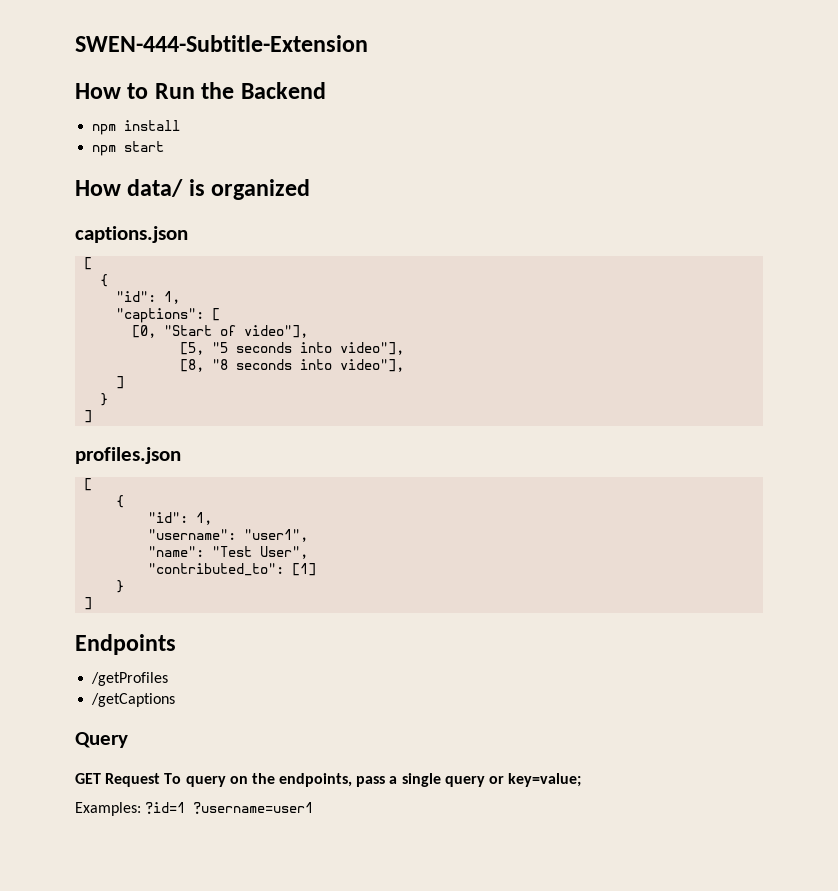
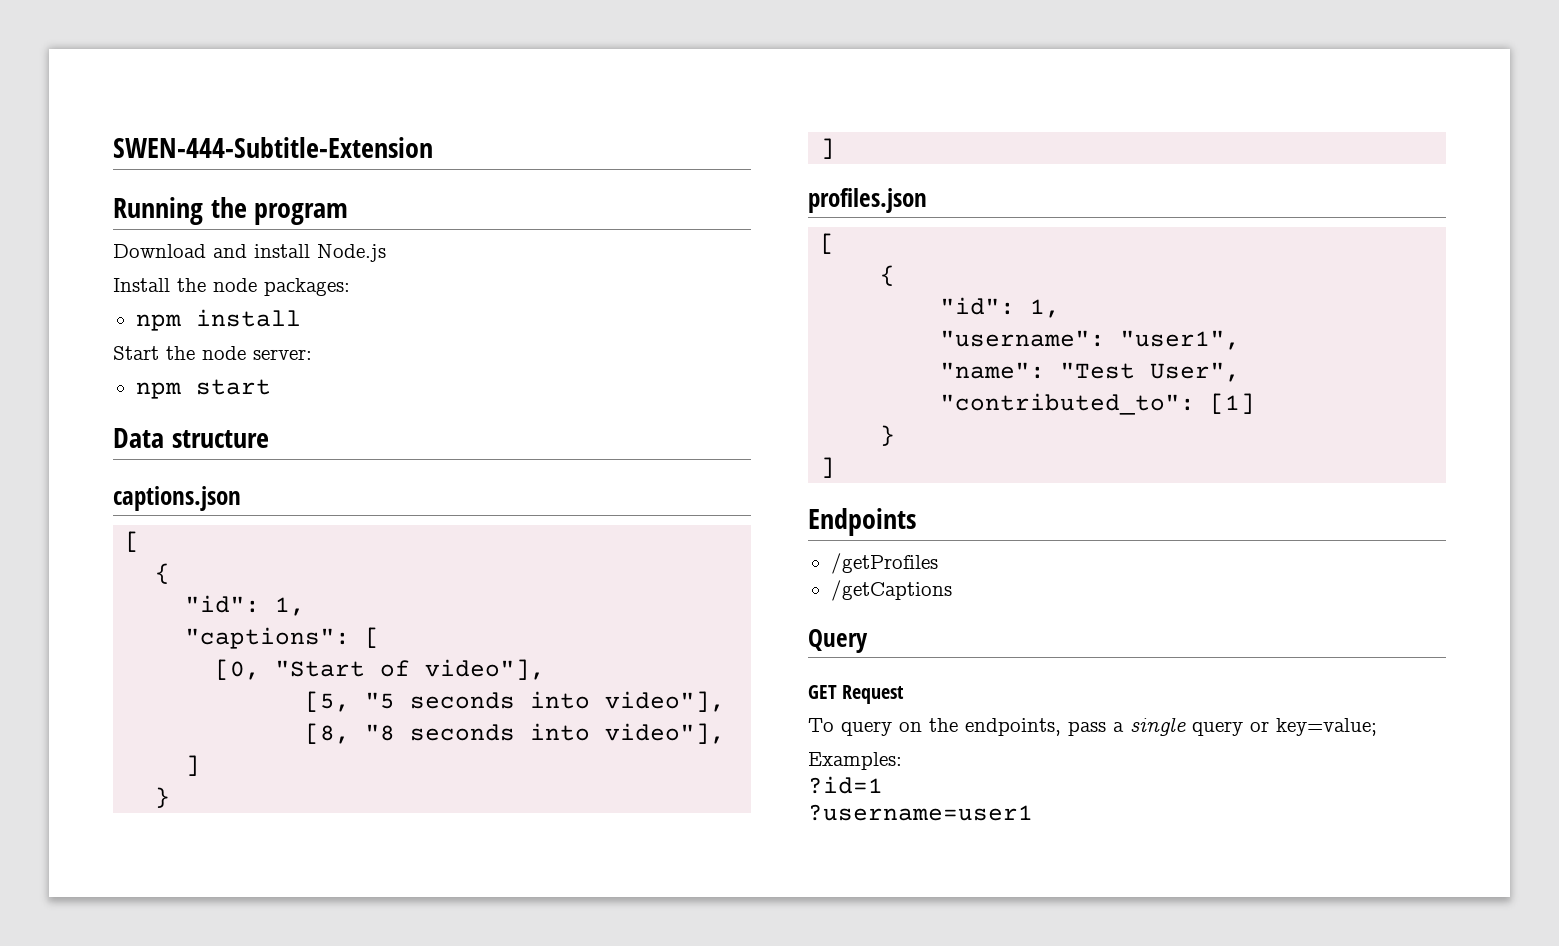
- How to Run the Backend
+ Running the program
+ Download and install Node.js
+ Install the node packages:
  npm install
+ Start the node server:
  npm start
- How data/ is organized
+ Data structure
- GET Request To query on the endpoints, pass a single query or key=value;
+ GET Request
+ To query on the endpoints, pass a single query or key=value;
- Examples: ?id=1 ?username=user1
+ Examples:
+ ?id=1
+ ?username=user1

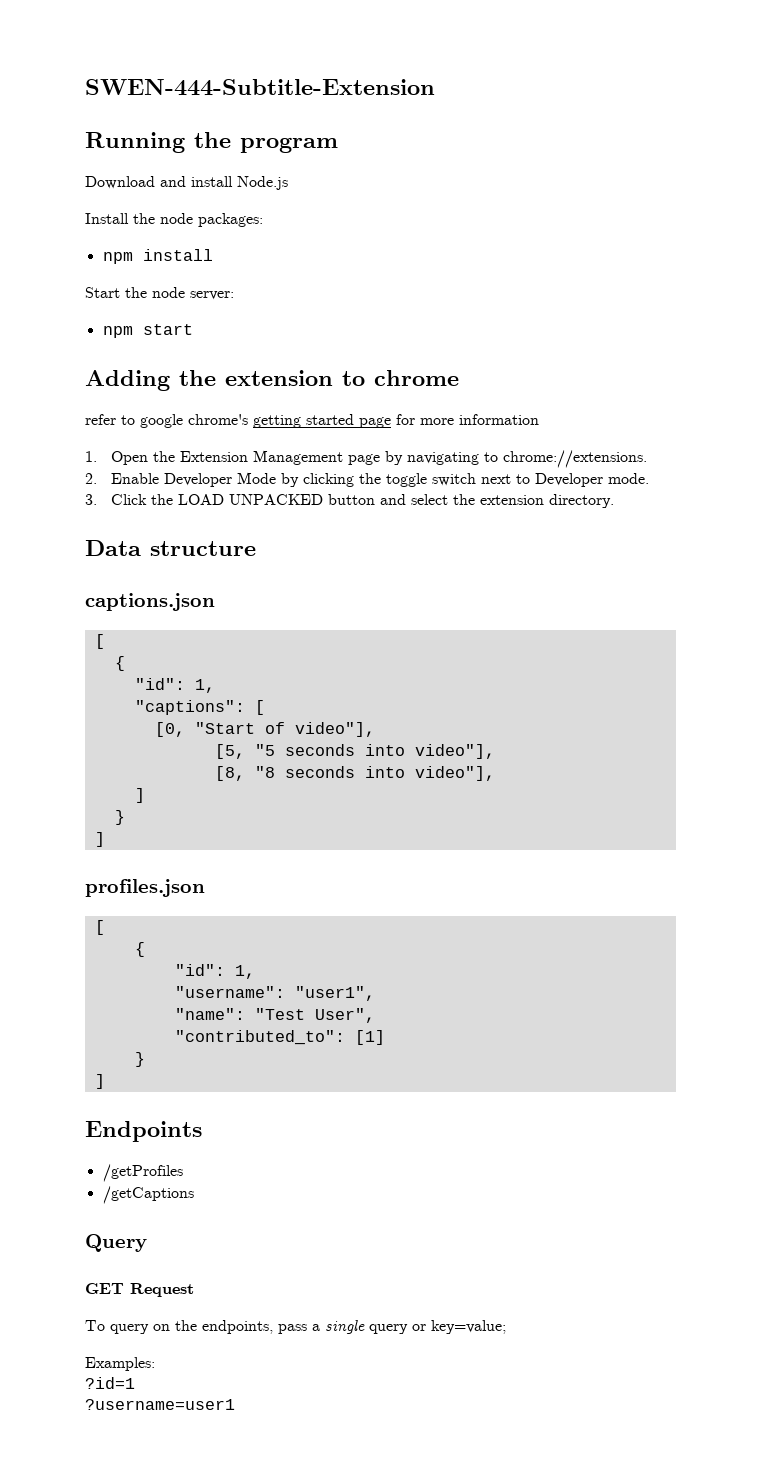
+ Adding the extension to chrome
+ refer to google chrome's getting started page for more information
+ 1. Open the Extension Management page by navigating to chrome://extensions.
+ 2. Enable Developer Mode by clicking the toggle switch next to Developer mode.
+ 3. Click the LOAD UNPACKED button and select the extension directory.

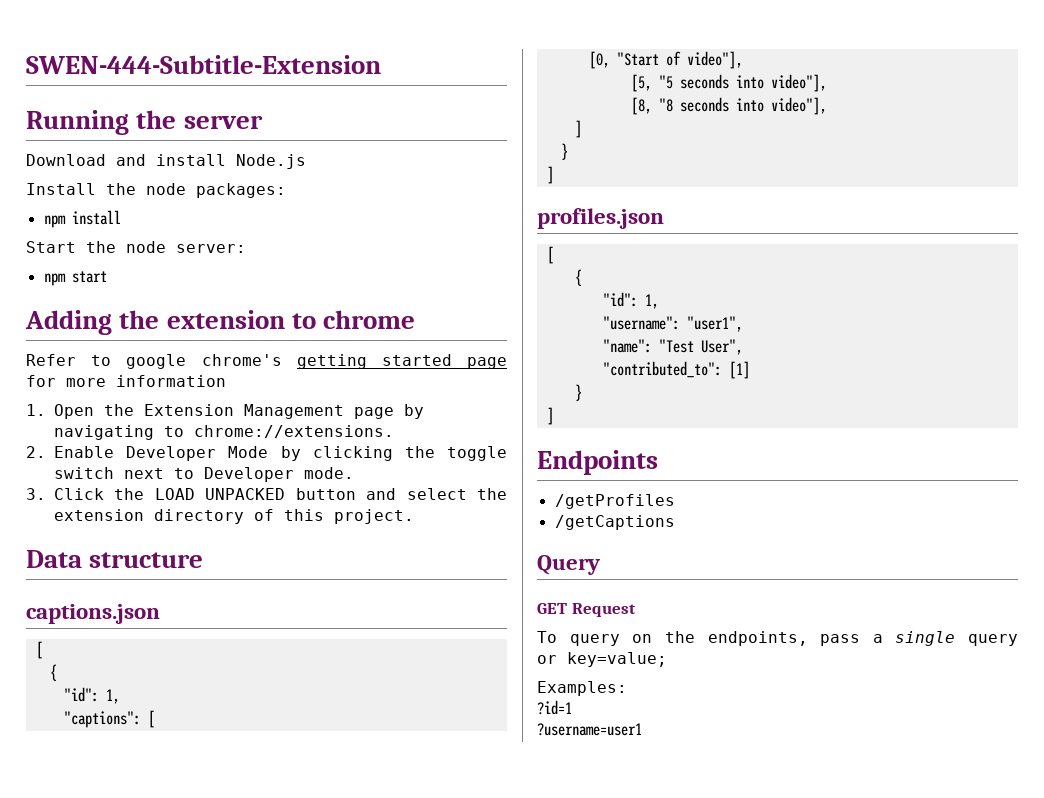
- Running the program
+ Running the server
- refer to google chrome's getting started page for more information
+ Refer to google chrome's getting started page for more information
- 3. Click the LOAD UNPACKED button and select the extension directory.
+ 3. Click the LOAD UNPACKED button and select the extension directory of this project.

--- --- ---

Description of the task: Leave out the pictures; repeat the data exactly.

Task answer:
- How to Run the Backend
+ Running the program
+ Download and install Node.js
+ Install the node packages:
  npm install
+ Start the node server:
  npm start
- How data/ is organized
+ Data structure
- GET Request To query on the endpoints, pass a single query or key=value;
+ GET Request
+ To query on the endpoints, pass a single query or key=value;
- Examples: ?id=1 ?username=user1
+ Examples:
+ ?id=1
+ ?username=user1

+ Adding the extension to chrome
+ refer to google chrome's getting started page for more information
+ 1. Open the Extension Management page by navigating to chrome://extensions.
+ 2. Enable Developer Mode by clicking the toggle switch next to Developer mode.
+ 3. Click the LOAD UNPACKED button and select the extension directory.

- Running the program
+ Running the server
- refer to google chrome's getting started page for more information
+ Refer to google chrome's getting started page for more information
- 3. Click the LOAD UNPACKED button and select the extension directory.
+ 3. Click the LOAD UNPACKED button and select the extension directory of this project.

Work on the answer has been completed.